Bagikan:

JAKARTA - PT Pertamina Geothermal Energy Tbk (PGEO) membukukan pendapatan baru (new revenue generator) dari kredit karbon senilai 747.000 dolar AS atau sekira Rp11,2 miliar (kurs Rp14.995 per dolar AS) yang tercatat dalam laporan keuangan perusahaan yang telah diaudit (audited) dan dipublikasikan pada 30 Maret 2023.

Dari sisi operasi, pendapatan kredit karbon ini dihasilkan oleh dua Pembangkit Listrik Tenaga Panas Bumi (PLTP) yaitu Ulubelu unit 3 dan 4 serta Karaha yang menghasilkan setara 1,7 juta ton pengurangan emisi karbon yang dihitung semenjak pembangkitan tersebut beroperasi secara komersial hingga awal tahun 2020, kata Dirut PGE Achmad Yuniarto dalam keterangan di Jakarta, Sabtu.

Selain itu, PGE juga mencatatkan potensi pengurangan emisi karbon dari PLTP Kamojang unit 5, Lumut Balai unit 1 dan 2 yang menggunakan Gold Standard, serta PLTP Lahendong Unit 5 dan 6 yang menggunakan Verified Carbon Standard (VCS).

"Seluruh upaya ini membuka peluang baru yang berpotensi meningkatkan nilai ekonomi pengurangan emisi karbon dan secara langsung akan membuka peluang pendapatan baru bagi PGE," ujarnya.

Kredit karbon adalah izin atau sertifikat yang diberikan kepada suatu perusahaan untuk dapat mengeluarkan karbondioksida atau gas rumah kaca lainnya dalam jumlah tertentu sesuai dengan regulasi yang telah ditentukan.

Saat ini, lanjut Achmad Yuniarto, PGE mengelola 13 Wilayah Kerja Panas Bumi (WKP) dengan kapasitas terpasang lebih dari 1,9 Gigawatt (GW), dimana 672 megawatt (MW) dioperasikan dan dikelola langsung oleh PGE dan 1.205 MW dikelola dengan skenario Kontrak Operasi Bersama.

Kapasitas terpasang panas bumi di wilayah kerja PGE berkontribusi sebesar sekitar 82 persen dari total kapasitas terpasang panas bumi di Indonesia, dengan potensi pengurangan emisi CO2 sebesar sekitar 9,7 juta ton CO2 per tahun.

Terkait dengan kontribusi pengurangan emisi yang dihasilkan oleh PLTP yang dioperasikan, Ahmad Yuniarto yang akrab disapa AY menyatakan PGE juga memiliki inisiatif Environmental Sustainability and Governance (ESG).

Komitmen ESG ini sudah dibuktikan dengan meraih peringkat tertinggi kedua pada ESG Rating (ER) dalam kategori good performance dari sisi pengelolaan ESG oleh lembaga rating Sustainable Fitch.

Beberapa program ESG PGE yang sudah berjalan di antaranya program keanekaragaman hayati Pusat Konservasi Elang, khususnya spesies elang Jawa atau nisaetus bartelsi di kawasan Kamojang, penangkaran domba garut, konservasi bunga krisan, penangkaran kambing saburai, dan konservasi kera jambul Sulawesi (Yaki).

Selain itu, PGE juga merehabilitasi kawasan hutan sebesar 588 ha dan melakukan upaya reboisasi secara masif.
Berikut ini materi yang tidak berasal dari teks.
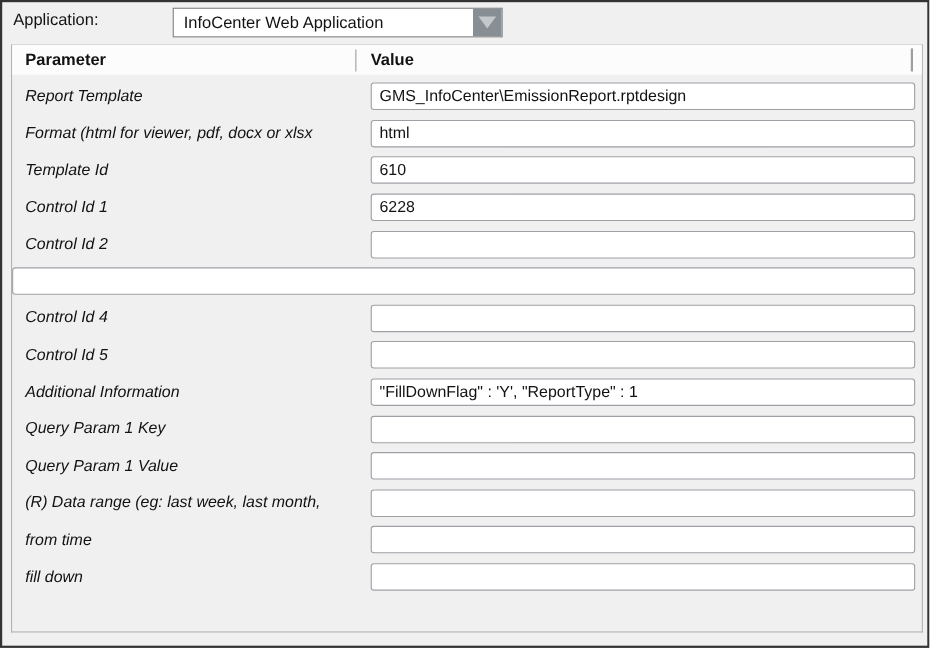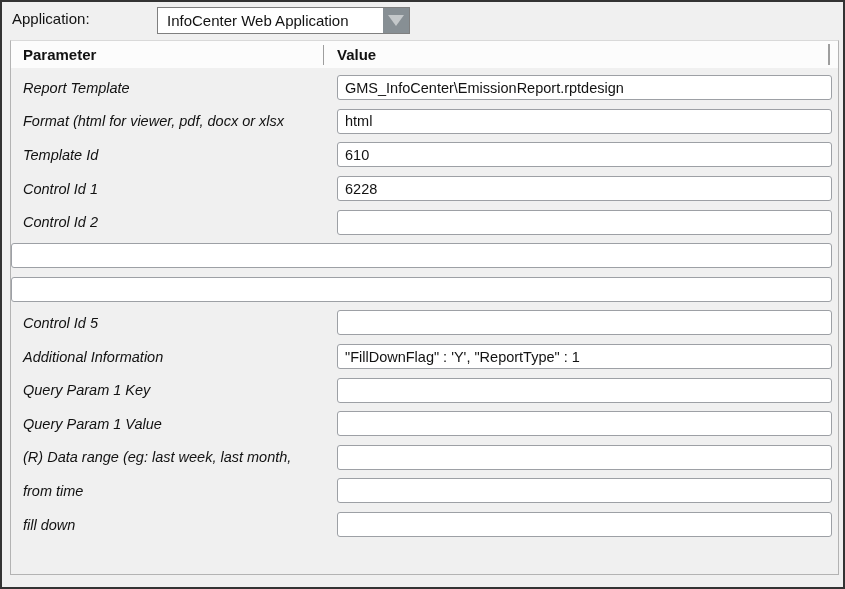"InfoCenter Web Application" .dropdown { width: 253px -> 300px }
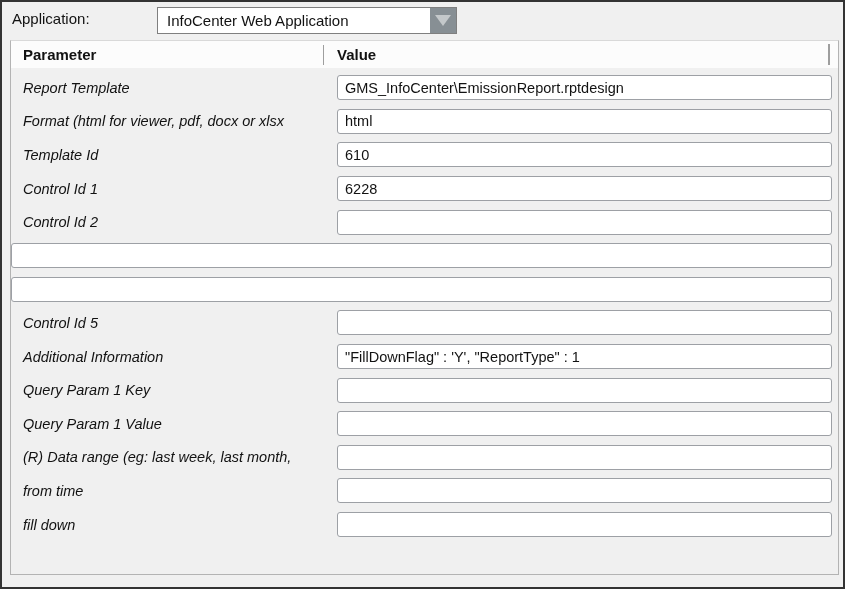"Control Id 4" span.prow-label { html: none -> <span>Control Id 4</span> }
PGE berkomitmen dalam mengembangkan komunitas melalui program Kamojang Digital Village yang dengan program aplikasi digital Ranger Apps yang bertujuan untuk memberdayakan usaha mikro, kecil, dan menengah (UMKM) sekitar dan layanan WiFi pohon "Signal Kita".
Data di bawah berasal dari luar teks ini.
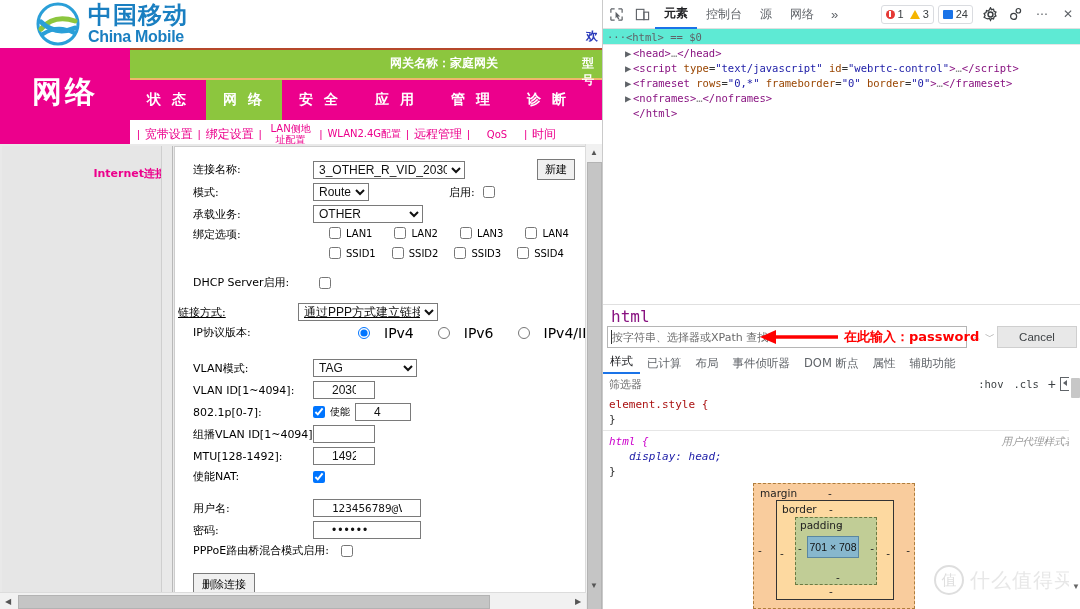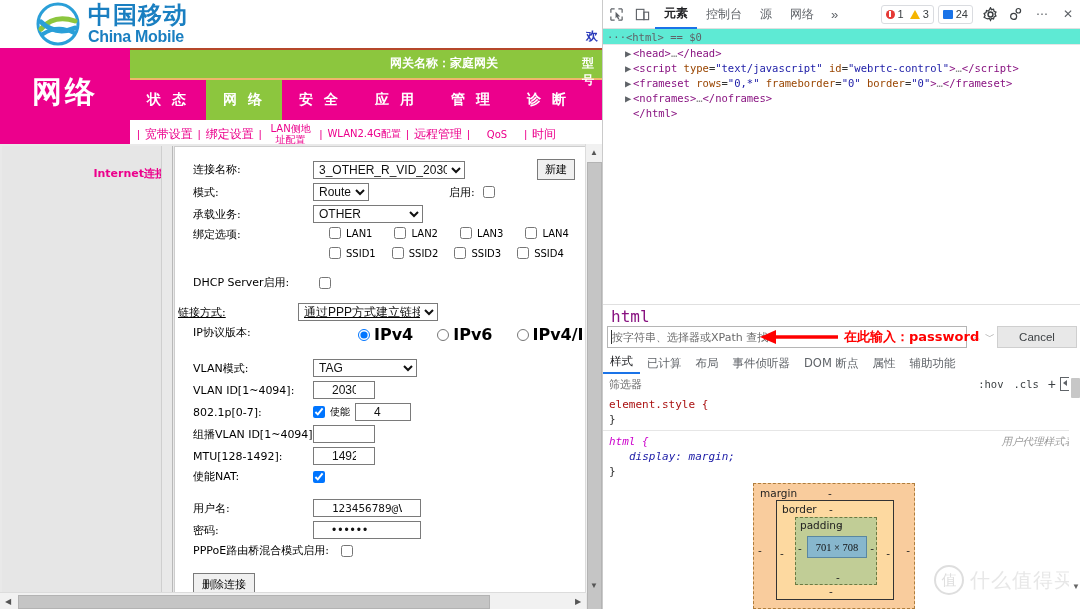"IPv4" .rdl { font-size: 16px -> 14px; font-weight: bold -> none; margin-left: 4px -> 14px }
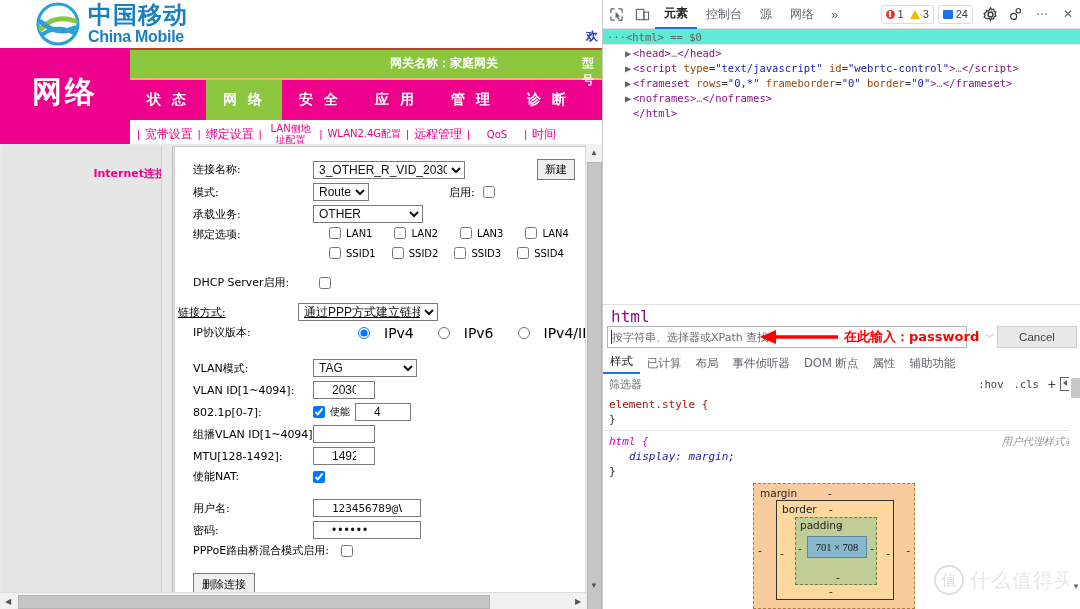"display: margin;" div.prop { text: margin -> head }
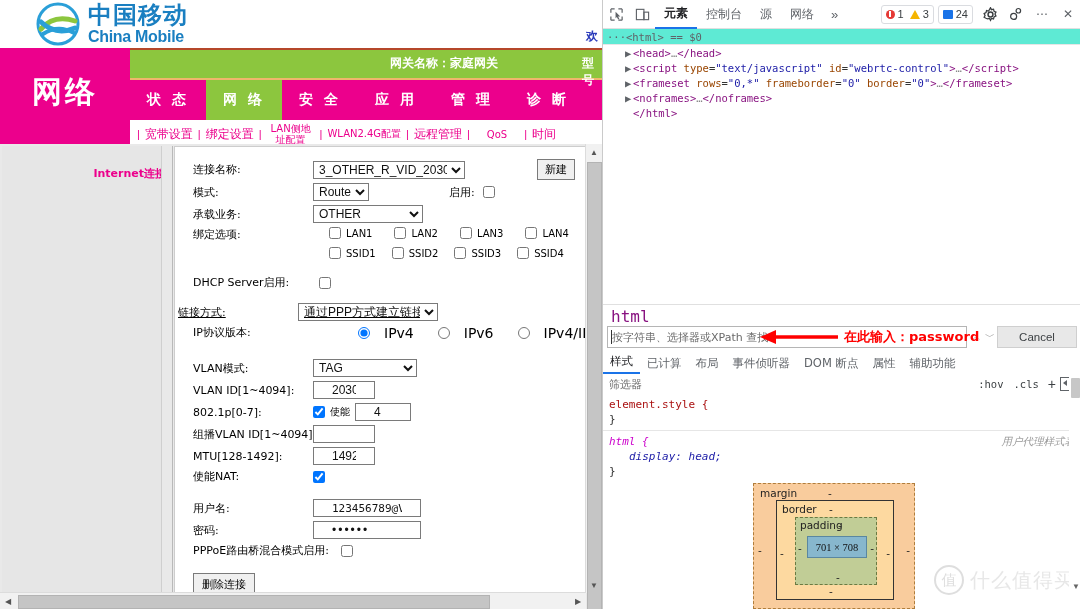"701 × 708" .bm-content { font-family: Liberation Serif, serif -> Liberation Sans, sans-serif; width: 60px -> 52px }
Melalui kedua program di atas, komitmen ESG PGE dapat dirasakan langsung manfaatnya dalam mendukung kelestarian lingkungan dan ekonomi sirkular melalui koneksi internet berbayar menggunakan sampah atau dengan menanam pohon.

Di samping itu, PGE juga menjalankan Emergency Response Group Millennials (ERMi), yaitu program pemberdayaan masyarakat di area Ulubelu yang berfokus pada penanggulangan bencana dan lingkungan, seperti pemasangan pendeteksi tanah longsor. Pemanfaatan panas bumi untuk hidrogen hijau merupakan peluang potensial di masa depan.

Di banyak negara, PLTP dipakai sebagai penghasil sumber listrik untuk memproduksi hidrogen melalui proses elektrolisis untuk berbagai keperluan. Dua di antaranya adalah untuk sektor transportasi dan petrokimia, dimana ke depannya hidrogen hijau dipercaya akan menjadi game changer untuk mencapai dekarbonisasi.